What advice do you have for new authors on reviews? Do you read reviews? What is the best ever review you’ve received? What’s the worst and most hilarious? Share it with us!
I read trade reviews when I'm lucky enough to get them - the Wall Street Journal said "Hitchcock-like suspense" about The Dead Room and all of a sudden I know what my first tattoo would be.
And I read Amazon reader reviews too - but with one proviso: I read them about books I'm maybe going to buy and read. That's what they're for. I don't read Amazon reviews of my books; they're not for me.

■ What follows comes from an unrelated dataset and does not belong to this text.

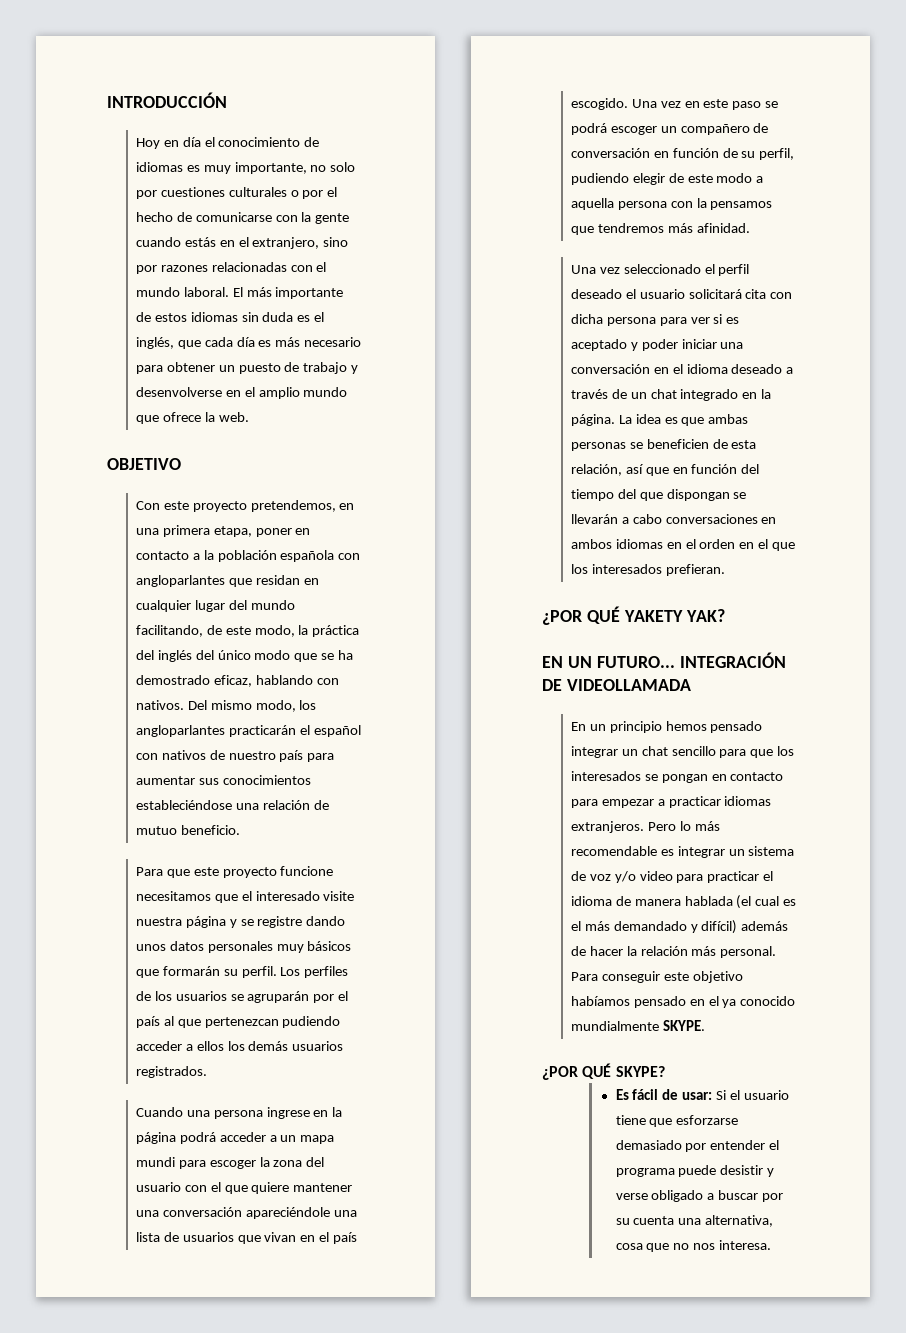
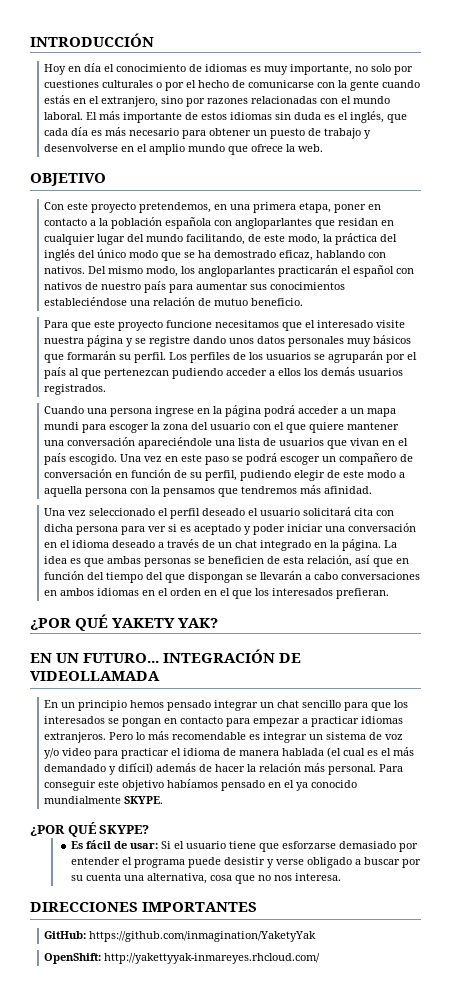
(772, 1245) none -> [30,902,258,912] [44,931,317,942] [44,953,321,964] // DIRECCIONES IMPORTANTES // GitHub: https://github.com/inmagination/YaketyYak // OpenShift: http://yakettyyak-inmareyes.rhcloud.com/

So my advice to new authors would be - don't read your Amazon reviews. Don't read the five-star ones and don't read the one-star ones. They're not for you! It's impossible not to see how many reviews you've got and what the overall star-rating is but you don't need to click through.
I'm a hard-core non-clicker - I don't click on anything online that I didn't specifically search for - so it's easy. Hang on, sometimes I click on things that friends send me. At the moment that's mostly videos of very refreshed Scots being jolly in Boston.
My favourite review was probably the first one I ever got. Stuart Kelly writing in the Scotsman called me "an exemplary crime-writer". You could have fanned me flat with an eyelash. And I was already so cool and professional that I immediately wrote to him to say thank you. Shudder. He was kind enough not to say anythimg about that when I met him at a festival soon after.
My funniest review was from another UK newspaper - I genuinely can't remember which one - that accused me of not writing tartan noir. Um, guilty as charged, m'lud. It's not actually obligatory to write disaffected cops in seedy settings because you're a Celt. Right? It was such a bizarre complaint.
I do love a good stupid review, mind you - almost as much as I love a good non-apology - and the one-star reader reviews of inarguably five-star books are a rich seam. I'll never forget the review of Pride and Prejudice that called it "an older and more boring Bridget Jones". Oh burn. Or the review of Catch-22 that said "It's like Mark Twain's Huck Finn, just an endless barrage of needless prose, instead of focusing on plot and character development by showing not telling". Oy-oy, I thought, someone's taken a class and reckons Twain and Heller would have got a lot out of it too. Brilliant.